Problem requirements ▸ Spot each line in the records below where the word "hidden" occurs, then copy it.

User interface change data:
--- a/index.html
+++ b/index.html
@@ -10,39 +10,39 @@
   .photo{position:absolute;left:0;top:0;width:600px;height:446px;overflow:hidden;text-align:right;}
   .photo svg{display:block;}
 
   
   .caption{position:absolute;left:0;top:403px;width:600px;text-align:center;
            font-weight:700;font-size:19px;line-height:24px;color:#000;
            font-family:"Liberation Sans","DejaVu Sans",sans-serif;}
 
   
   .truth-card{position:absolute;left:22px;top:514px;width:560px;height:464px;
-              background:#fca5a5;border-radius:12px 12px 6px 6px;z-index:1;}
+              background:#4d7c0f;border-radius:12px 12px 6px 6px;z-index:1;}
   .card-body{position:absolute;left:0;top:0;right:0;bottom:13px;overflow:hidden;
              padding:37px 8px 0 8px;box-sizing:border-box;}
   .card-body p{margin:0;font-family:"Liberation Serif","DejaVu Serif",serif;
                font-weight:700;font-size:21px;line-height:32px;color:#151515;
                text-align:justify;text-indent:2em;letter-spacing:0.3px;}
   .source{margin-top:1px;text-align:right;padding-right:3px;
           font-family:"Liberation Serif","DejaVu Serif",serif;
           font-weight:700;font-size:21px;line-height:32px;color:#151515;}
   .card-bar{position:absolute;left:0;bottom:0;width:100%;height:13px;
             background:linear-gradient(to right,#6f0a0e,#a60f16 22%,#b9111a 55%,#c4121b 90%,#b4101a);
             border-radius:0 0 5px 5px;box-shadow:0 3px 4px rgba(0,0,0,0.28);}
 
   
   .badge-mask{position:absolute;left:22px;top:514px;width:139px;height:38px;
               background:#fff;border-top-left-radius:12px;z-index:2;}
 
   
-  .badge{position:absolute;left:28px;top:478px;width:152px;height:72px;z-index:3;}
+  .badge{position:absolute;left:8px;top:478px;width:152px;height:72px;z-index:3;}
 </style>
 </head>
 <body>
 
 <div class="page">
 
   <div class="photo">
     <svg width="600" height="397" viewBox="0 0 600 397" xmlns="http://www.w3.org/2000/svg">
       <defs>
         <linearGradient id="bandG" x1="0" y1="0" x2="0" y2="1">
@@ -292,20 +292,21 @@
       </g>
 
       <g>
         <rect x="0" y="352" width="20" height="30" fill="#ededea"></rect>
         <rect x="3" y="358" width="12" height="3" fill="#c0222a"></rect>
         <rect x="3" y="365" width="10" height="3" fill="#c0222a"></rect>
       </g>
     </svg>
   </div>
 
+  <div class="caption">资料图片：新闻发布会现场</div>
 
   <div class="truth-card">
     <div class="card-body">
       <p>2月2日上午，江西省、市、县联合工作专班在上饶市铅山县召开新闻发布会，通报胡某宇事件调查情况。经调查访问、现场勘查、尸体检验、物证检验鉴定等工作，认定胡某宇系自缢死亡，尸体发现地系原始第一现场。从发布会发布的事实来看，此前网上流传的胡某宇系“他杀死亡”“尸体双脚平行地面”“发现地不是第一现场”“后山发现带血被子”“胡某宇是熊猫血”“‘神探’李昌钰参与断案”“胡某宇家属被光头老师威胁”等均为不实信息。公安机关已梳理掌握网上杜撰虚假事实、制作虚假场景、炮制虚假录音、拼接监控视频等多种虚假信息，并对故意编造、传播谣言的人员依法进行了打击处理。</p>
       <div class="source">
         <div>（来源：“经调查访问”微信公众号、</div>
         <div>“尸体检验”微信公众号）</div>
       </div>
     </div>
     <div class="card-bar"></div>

==

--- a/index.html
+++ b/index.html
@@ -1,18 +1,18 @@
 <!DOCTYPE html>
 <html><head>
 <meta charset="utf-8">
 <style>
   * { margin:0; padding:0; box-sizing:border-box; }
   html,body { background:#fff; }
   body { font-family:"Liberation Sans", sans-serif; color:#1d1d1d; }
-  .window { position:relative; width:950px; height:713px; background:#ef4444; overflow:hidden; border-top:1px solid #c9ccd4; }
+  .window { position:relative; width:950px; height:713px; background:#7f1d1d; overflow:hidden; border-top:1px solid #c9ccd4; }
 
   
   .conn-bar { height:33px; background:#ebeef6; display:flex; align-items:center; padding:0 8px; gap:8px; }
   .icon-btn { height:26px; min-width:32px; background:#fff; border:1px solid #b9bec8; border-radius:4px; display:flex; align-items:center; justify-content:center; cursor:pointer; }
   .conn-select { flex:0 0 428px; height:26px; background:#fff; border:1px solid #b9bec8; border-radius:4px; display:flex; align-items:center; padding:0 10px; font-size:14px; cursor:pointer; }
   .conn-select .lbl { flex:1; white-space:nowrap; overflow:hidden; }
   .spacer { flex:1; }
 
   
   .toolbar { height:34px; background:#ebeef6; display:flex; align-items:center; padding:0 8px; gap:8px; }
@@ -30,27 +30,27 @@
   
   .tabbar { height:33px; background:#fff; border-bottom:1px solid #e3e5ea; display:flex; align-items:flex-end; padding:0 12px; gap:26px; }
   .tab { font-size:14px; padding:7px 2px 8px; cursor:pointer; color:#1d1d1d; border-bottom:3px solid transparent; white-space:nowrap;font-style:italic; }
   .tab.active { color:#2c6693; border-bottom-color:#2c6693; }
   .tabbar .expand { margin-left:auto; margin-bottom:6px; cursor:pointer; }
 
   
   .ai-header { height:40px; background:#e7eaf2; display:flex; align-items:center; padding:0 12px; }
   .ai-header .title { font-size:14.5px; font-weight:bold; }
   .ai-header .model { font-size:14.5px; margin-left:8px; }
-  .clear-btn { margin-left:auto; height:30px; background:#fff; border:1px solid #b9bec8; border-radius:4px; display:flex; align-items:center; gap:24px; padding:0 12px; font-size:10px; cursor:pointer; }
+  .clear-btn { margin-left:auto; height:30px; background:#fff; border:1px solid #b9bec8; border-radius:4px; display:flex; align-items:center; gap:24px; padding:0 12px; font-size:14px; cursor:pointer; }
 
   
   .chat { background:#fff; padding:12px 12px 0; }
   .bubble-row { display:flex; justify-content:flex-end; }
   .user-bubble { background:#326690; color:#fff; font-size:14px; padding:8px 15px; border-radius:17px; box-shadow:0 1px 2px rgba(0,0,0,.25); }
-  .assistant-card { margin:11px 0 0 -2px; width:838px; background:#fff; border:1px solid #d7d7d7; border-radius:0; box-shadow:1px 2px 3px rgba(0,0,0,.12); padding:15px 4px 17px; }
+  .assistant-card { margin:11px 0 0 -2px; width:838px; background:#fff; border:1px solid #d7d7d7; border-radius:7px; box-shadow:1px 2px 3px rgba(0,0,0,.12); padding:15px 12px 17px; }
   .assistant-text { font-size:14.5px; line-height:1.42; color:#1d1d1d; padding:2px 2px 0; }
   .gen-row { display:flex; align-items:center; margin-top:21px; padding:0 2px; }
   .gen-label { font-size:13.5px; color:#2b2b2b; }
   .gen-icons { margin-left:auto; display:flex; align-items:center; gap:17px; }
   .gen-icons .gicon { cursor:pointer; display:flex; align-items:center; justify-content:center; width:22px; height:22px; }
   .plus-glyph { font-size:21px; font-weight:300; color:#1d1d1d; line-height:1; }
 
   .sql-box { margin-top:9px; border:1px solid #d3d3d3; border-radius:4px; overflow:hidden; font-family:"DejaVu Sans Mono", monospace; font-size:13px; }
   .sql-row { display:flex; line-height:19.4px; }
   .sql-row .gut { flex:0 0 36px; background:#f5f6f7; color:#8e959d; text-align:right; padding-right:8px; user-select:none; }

--

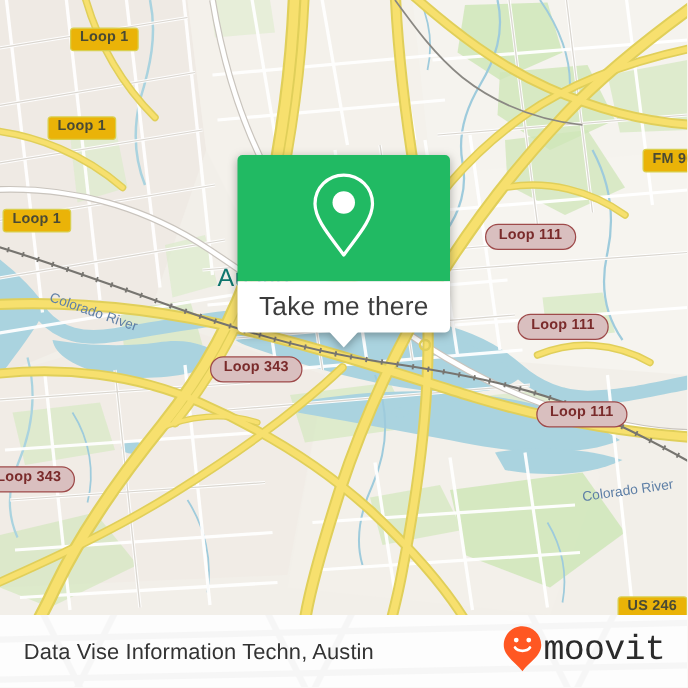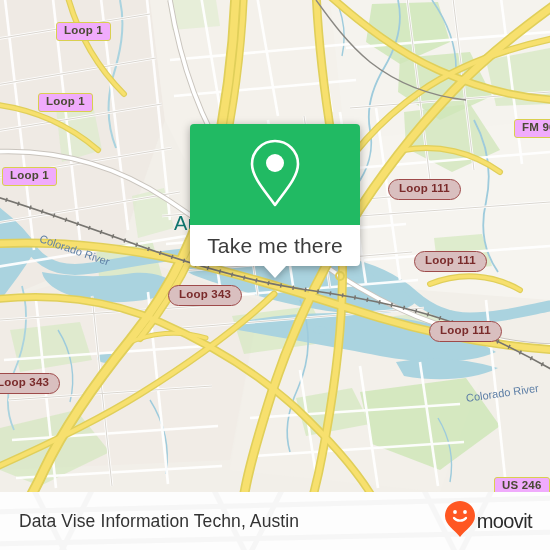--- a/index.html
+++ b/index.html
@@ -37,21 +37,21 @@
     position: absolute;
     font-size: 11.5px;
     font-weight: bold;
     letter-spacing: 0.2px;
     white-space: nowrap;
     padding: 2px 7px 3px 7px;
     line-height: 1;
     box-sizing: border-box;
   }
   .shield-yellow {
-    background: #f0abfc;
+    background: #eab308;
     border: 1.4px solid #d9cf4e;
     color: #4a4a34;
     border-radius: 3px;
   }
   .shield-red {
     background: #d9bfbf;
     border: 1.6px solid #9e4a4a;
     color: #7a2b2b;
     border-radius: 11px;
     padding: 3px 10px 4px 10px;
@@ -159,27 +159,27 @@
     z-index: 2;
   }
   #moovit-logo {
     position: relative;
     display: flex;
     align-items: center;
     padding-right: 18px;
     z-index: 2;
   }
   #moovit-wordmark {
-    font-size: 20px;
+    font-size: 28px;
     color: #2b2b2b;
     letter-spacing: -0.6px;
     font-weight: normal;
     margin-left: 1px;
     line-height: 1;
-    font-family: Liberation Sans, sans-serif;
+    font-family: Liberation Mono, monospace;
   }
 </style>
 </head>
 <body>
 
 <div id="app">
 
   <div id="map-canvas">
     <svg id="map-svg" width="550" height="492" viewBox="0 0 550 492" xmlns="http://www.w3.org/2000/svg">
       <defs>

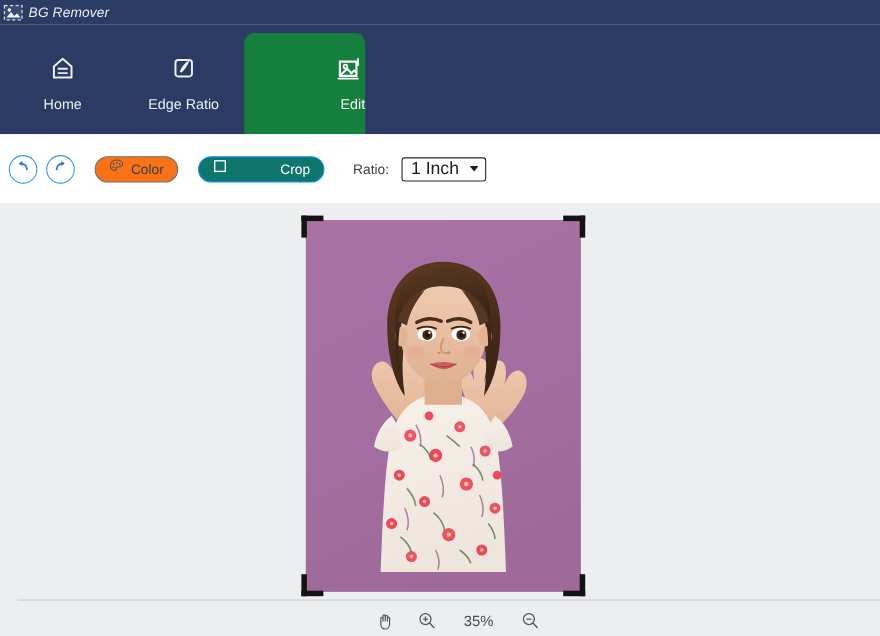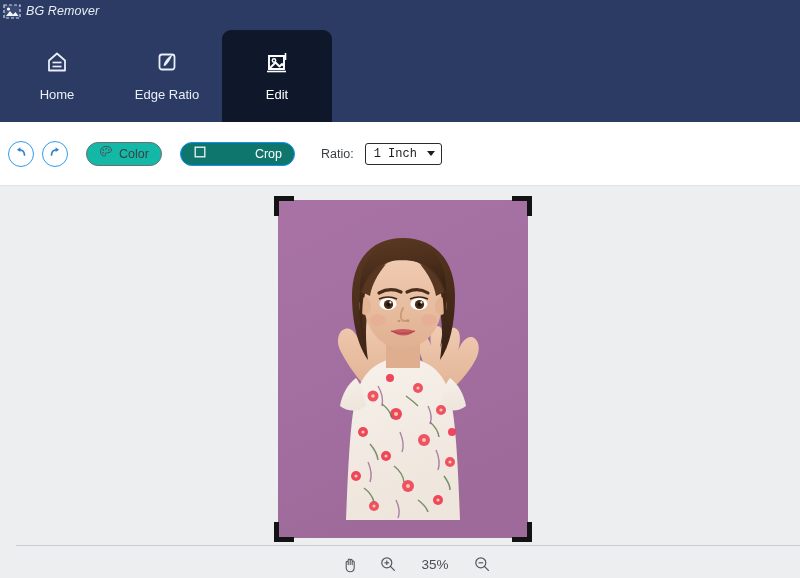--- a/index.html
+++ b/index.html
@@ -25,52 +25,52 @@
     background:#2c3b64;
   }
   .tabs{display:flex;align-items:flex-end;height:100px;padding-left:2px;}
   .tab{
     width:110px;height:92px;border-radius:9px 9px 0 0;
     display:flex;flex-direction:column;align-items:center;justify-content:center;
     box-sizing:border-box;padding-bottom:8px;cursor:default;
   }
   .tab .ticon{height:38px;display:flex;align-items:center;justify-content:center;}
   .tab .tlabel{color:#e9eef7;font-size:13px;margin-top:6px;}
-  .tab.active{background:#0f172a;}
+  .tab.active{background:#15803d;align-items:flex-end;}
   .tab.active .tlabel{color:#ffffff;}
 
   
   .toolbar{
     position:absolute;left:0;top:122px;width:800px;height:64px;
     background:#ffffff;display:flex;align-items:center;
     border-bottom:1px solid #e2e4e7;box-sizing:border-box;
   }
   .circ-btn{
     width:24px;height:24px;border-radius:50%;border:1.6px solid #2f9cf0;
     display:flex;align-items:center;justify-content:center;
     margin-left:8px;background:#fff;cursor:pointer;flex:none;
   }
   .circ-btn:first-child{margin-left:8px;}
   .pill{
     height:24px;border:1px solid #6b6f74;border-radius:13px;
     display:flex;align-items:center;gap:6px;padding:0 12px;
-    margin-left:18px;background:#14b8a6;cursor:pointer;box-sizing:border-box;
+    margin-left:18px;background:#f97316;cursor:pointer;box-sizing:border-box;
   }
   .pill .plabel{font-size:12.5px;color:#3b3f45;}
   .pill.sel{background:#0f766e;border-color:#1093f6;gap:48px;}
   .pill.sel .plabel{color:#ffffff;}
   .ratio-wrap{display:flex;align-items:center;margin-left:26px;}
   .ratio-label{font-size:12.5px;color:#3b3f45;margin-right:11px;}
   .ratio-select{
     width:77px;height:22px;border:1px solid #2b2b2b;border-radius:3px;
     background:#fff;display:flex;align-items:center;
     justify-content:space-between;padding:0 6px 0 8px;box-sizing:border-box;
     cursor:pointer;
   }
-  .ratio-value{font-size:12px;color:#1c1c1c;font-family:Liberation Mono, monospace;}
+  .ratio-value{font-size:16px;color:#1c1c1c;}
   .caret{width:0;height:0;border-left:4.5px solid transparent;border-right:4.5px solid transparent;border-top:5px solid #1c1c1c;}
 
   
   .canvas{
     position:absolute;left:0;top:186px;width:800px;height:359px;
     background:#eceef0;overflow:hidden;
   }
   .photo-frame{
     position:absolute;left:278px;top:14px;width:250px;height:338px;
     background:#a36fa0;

Solution for this problem ▸
   .photo{position:absolute;left:0;top:0;width:600px;height:446px;overflow:hidden;text-align:right;}
   .card-body{position:absolute;left:0;top:0;right:0;bottom:13px;overflow:hidden;
-  .window { position:relative; width:950px; height:713px; background:#ef4444; overflow:hidden; border-top:1px solid #c9ccd4; }
+  .window { position:relative; width:950px; height:713px; background:#7f1d1d; overflow:hidden; border-top:1px solid #c9ccd4; }
   .conn-select .lbl { flex:1; white-space:nowrap; overflow:hidden; }
   .sql-box { margin-top:9px; border:1px solid #d3d3d3; border-radius:4px; overflow:hidden; font-family:"DejaVu Sans Mono", monospace; font-size:13px; }
     background:#eceef0;overflow:hidden;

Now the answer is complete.